▶ [WHAT IS BEING ASKED]
Once you find the line with "Liberation Mono, monospace" in the entries below, print it and each line after it up to and including the line with "font-size: 11px ->", exactly, without pictures.

▶ [RECORDS PROVIDED]

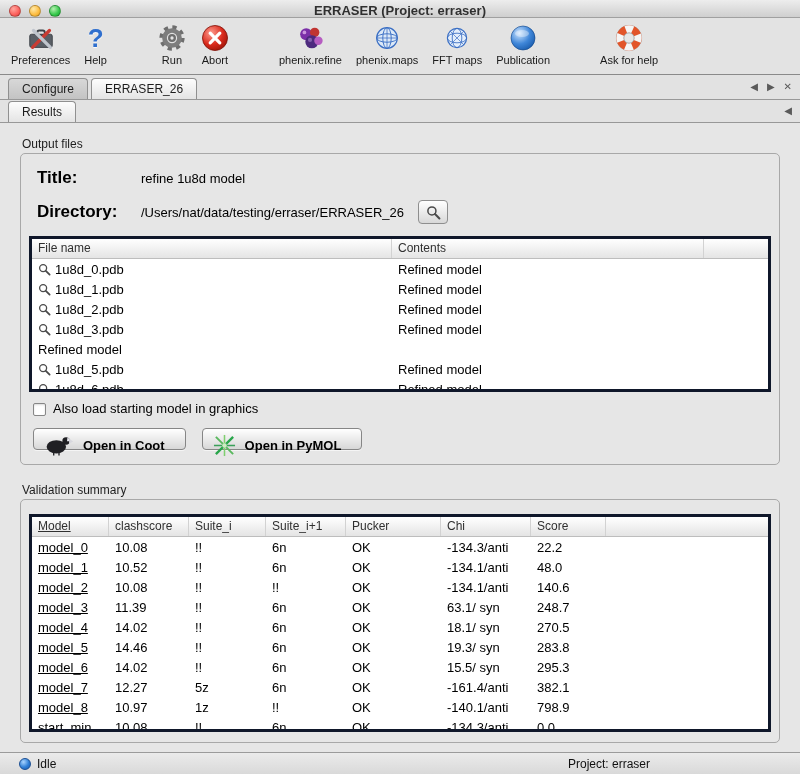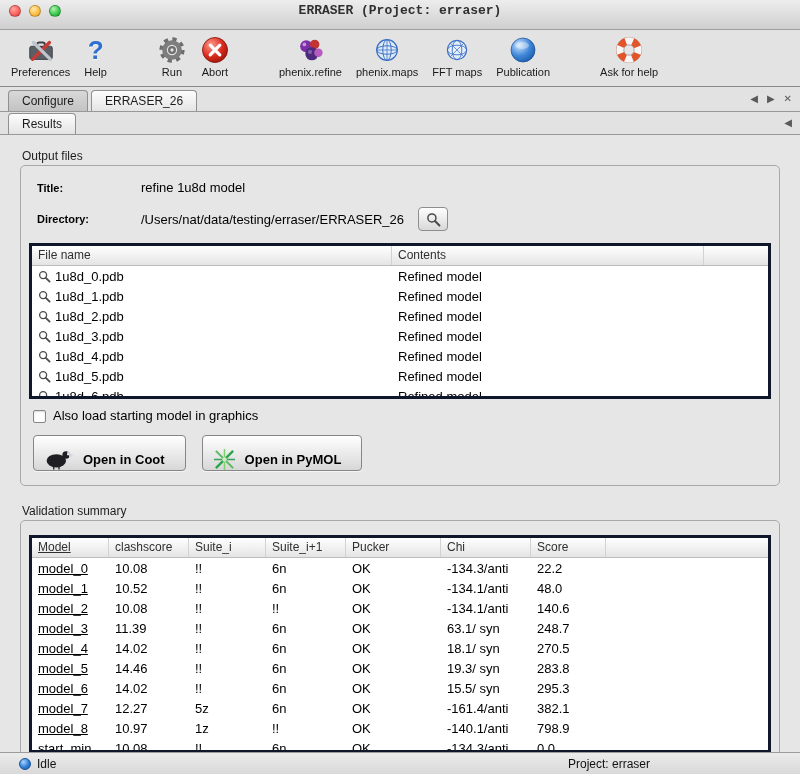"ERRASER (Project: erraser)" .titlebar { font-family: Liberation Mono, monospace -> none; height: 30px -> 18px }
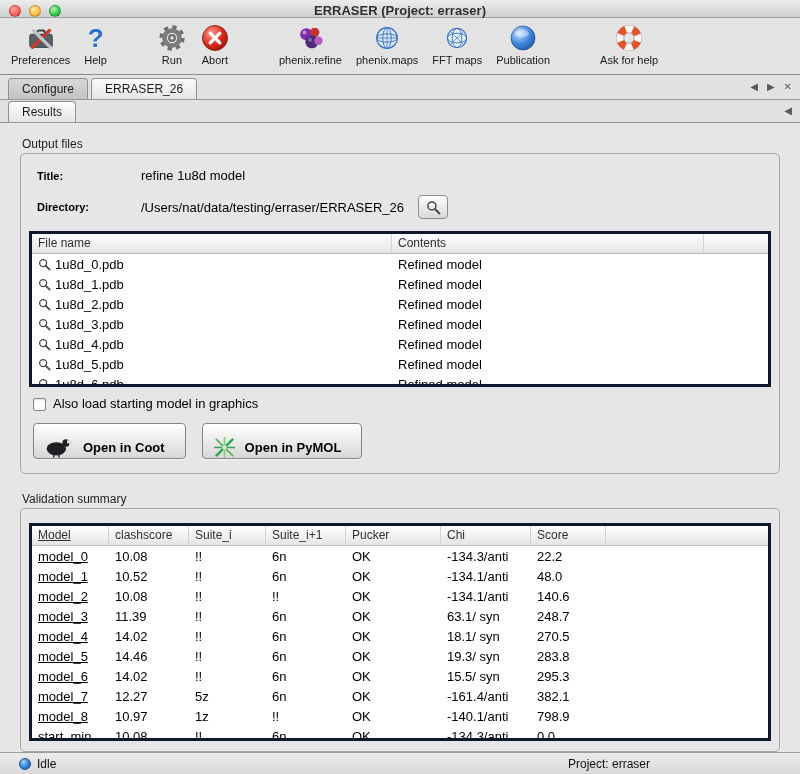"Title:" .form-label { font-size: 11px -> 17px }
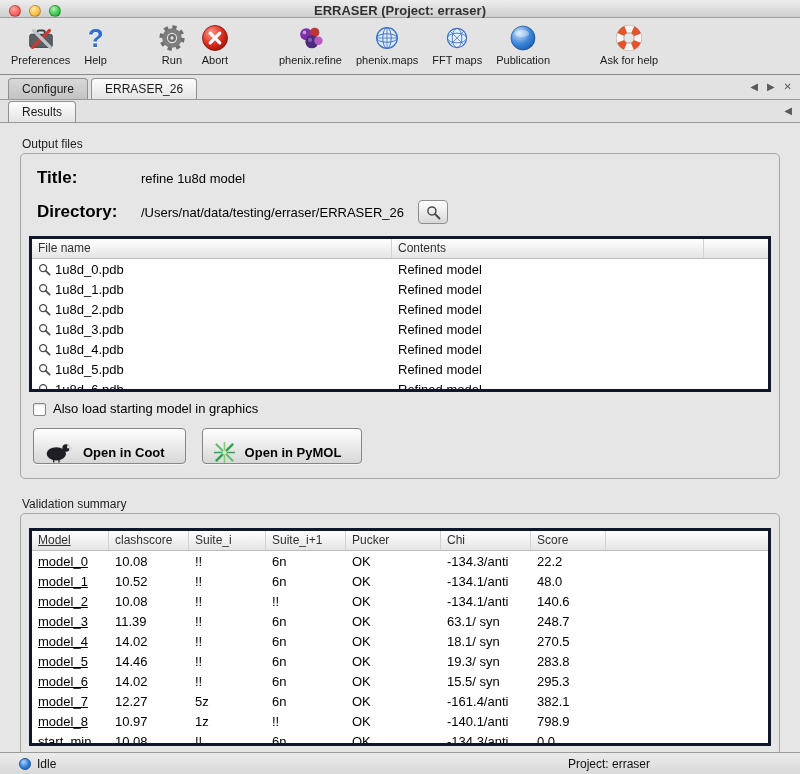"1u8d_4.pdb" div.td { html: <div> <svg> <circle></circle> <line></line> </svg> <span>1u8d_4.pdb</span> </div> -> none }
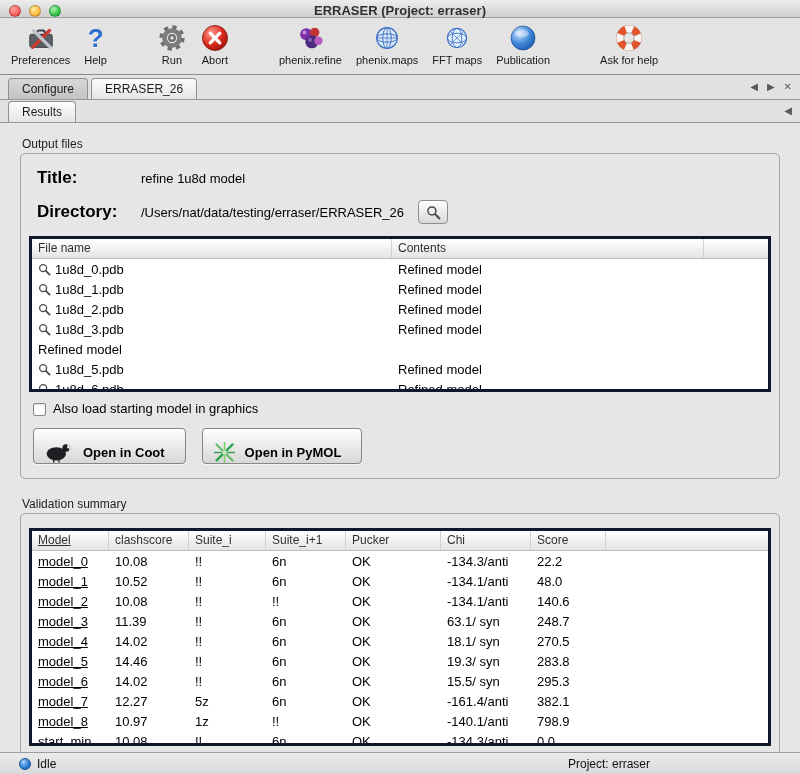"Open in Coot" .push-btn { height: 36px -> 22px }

...

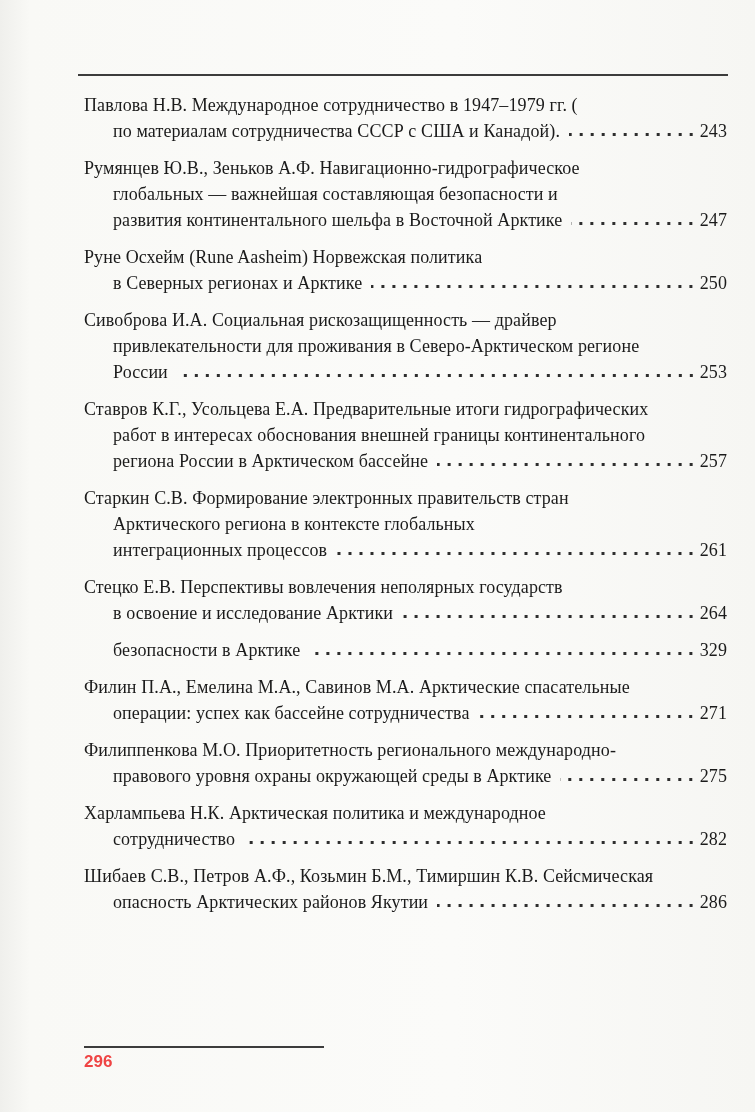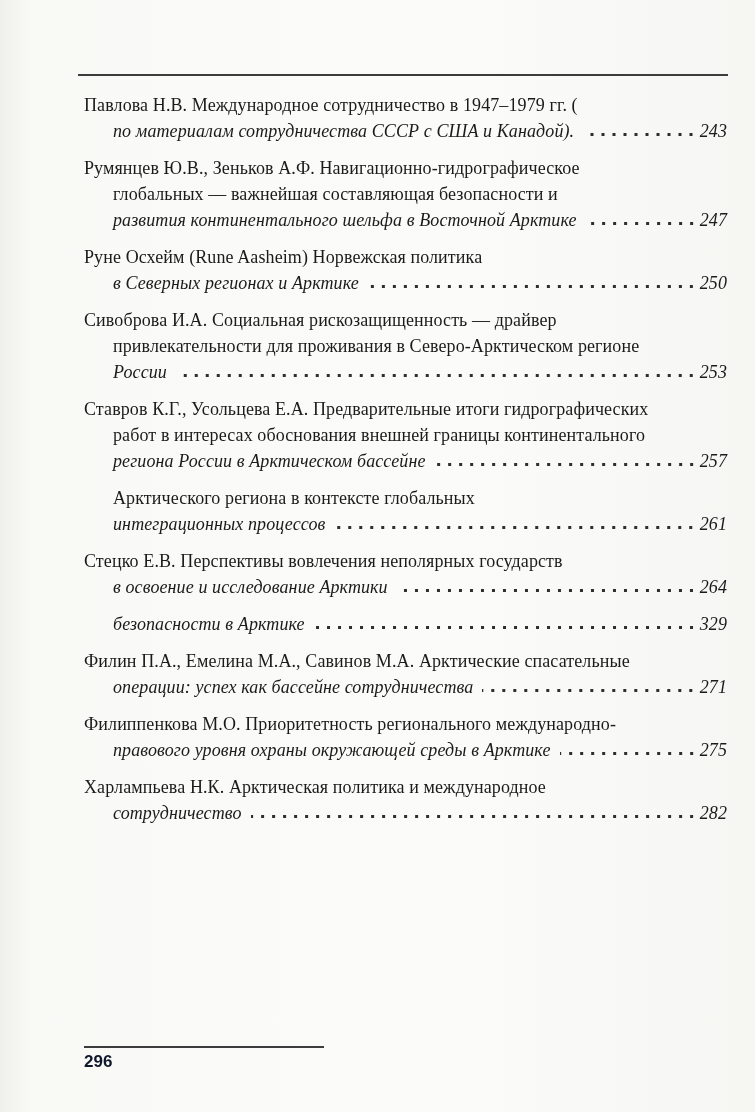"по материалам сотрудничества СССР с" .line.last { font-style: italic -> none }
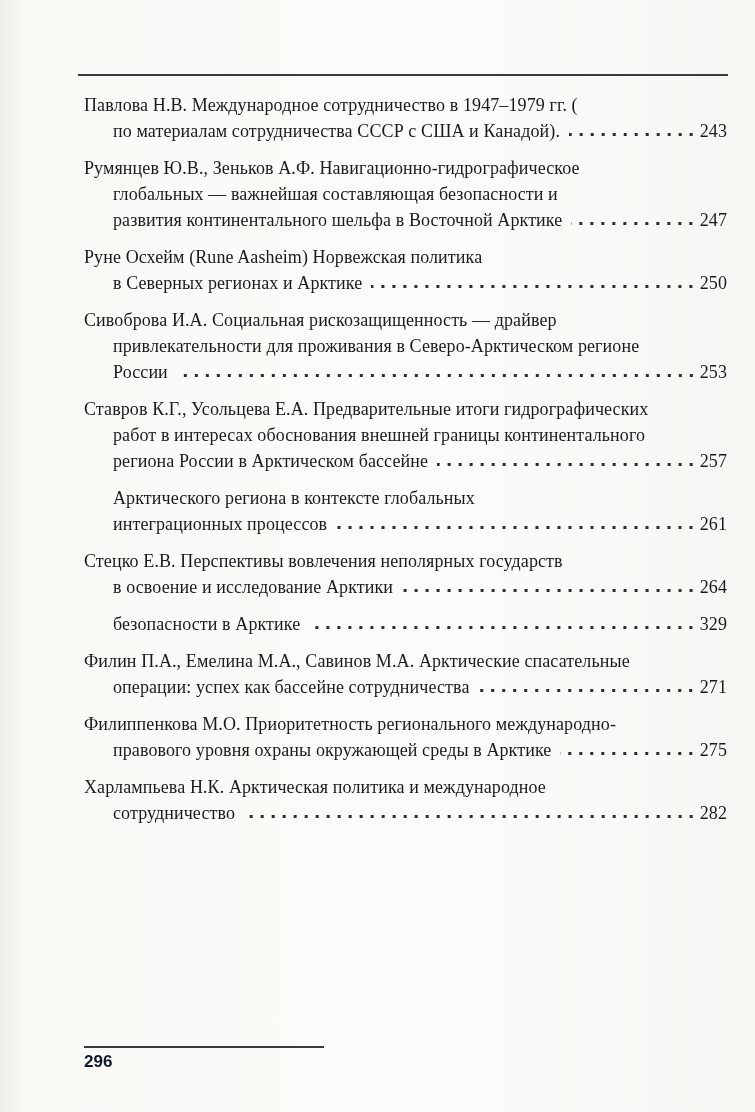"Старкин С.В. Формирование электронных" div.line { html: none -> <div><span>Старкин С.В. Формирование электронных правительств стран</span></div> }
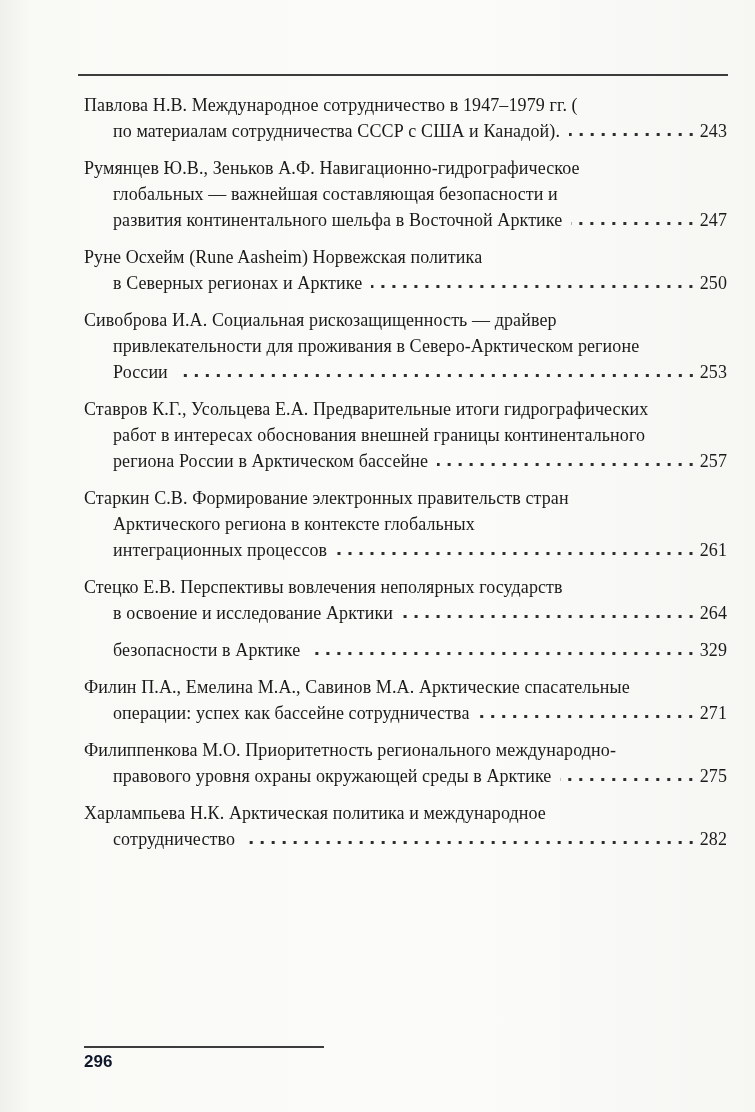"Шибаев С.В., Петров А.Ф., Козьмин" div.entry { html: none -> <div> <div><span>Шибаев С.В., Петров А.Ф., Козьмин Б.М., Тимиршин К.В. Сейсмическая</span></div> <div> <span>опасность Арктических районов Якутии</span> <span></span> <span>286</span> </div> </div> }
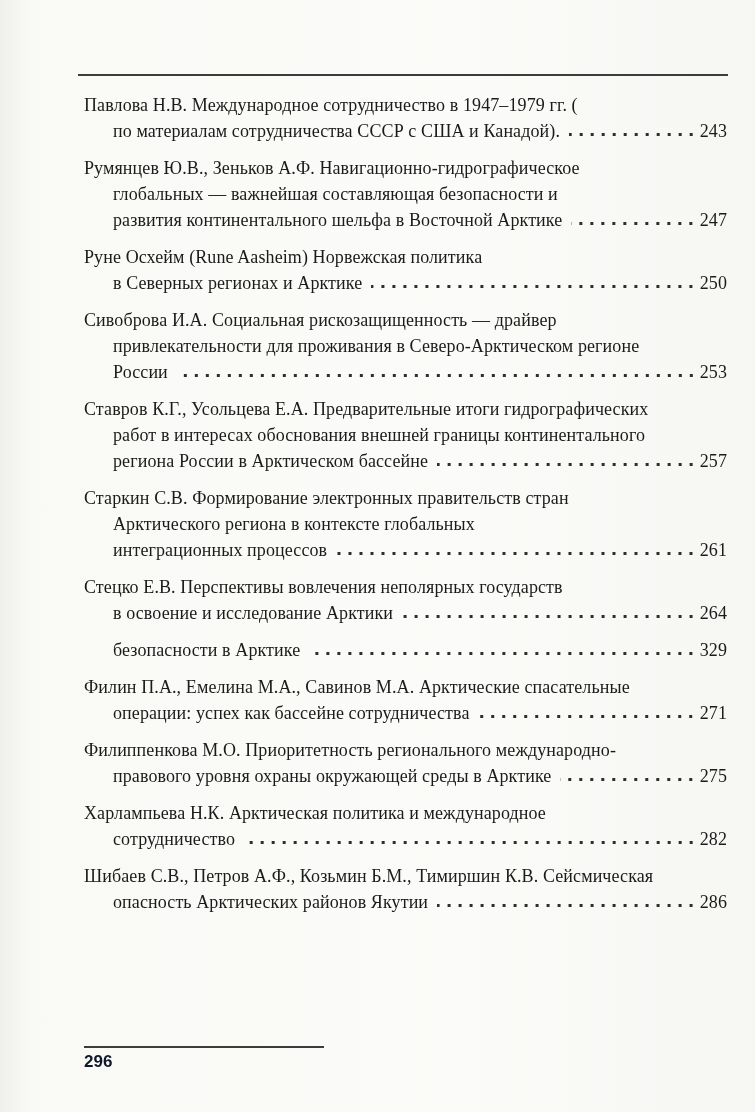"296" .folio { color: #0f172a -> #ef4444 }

--

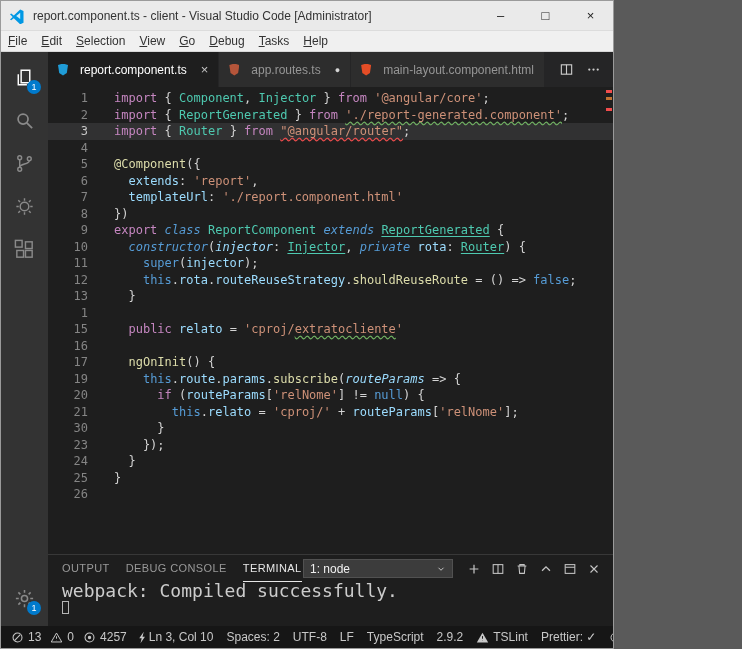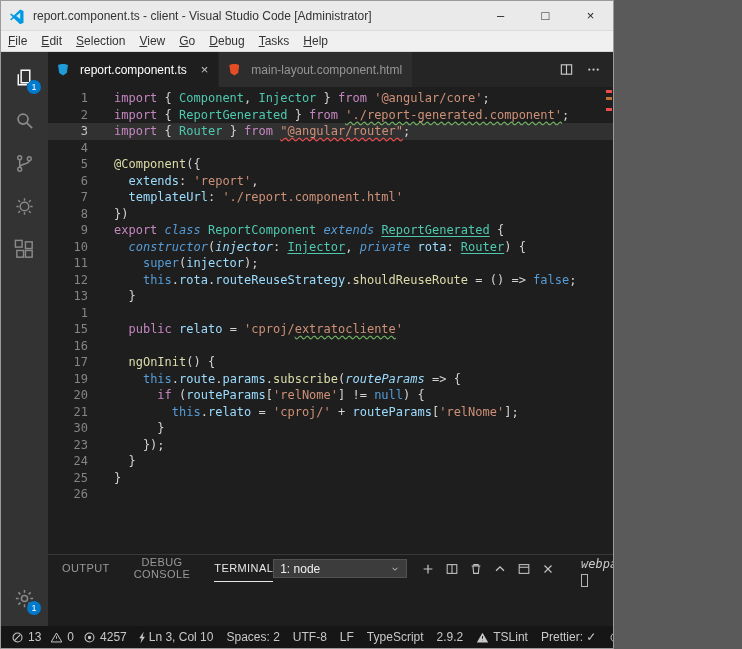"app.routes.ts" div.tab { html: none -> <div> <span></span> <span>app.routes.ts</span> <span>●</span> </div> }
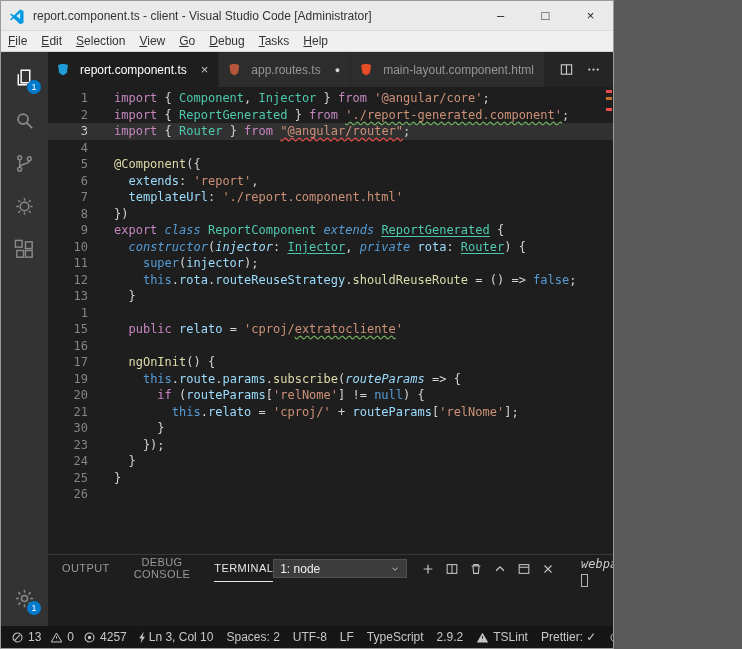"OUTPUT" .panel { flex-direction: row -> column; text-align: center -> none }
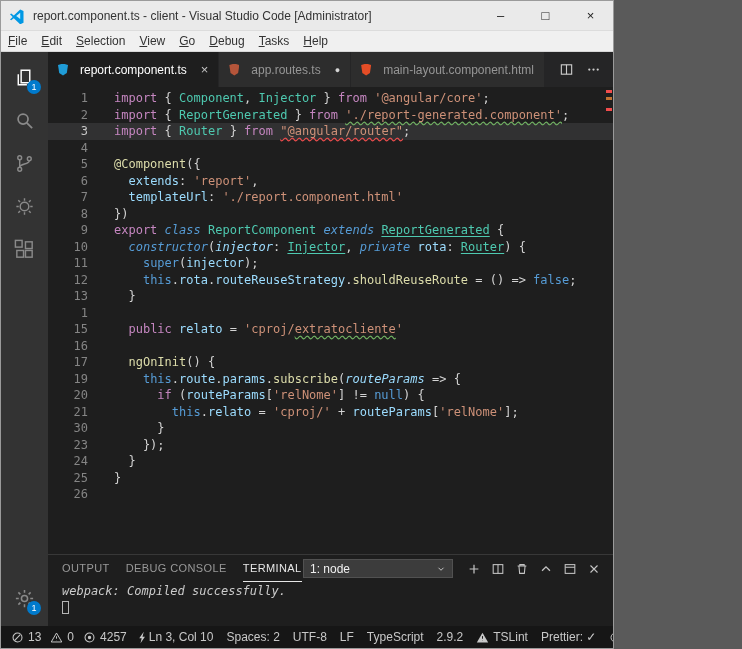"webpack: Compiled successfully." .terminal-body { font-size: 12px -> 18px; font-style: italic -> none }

▶ [SOLUTION TO THIS TASK]
"ERRASER (Project: erraser)" .titlebar { font-family: Liberation Mono, monospace -> none; height: 30px -> 18px }
"Title:" .form-label { font-size: 11px -> 17px }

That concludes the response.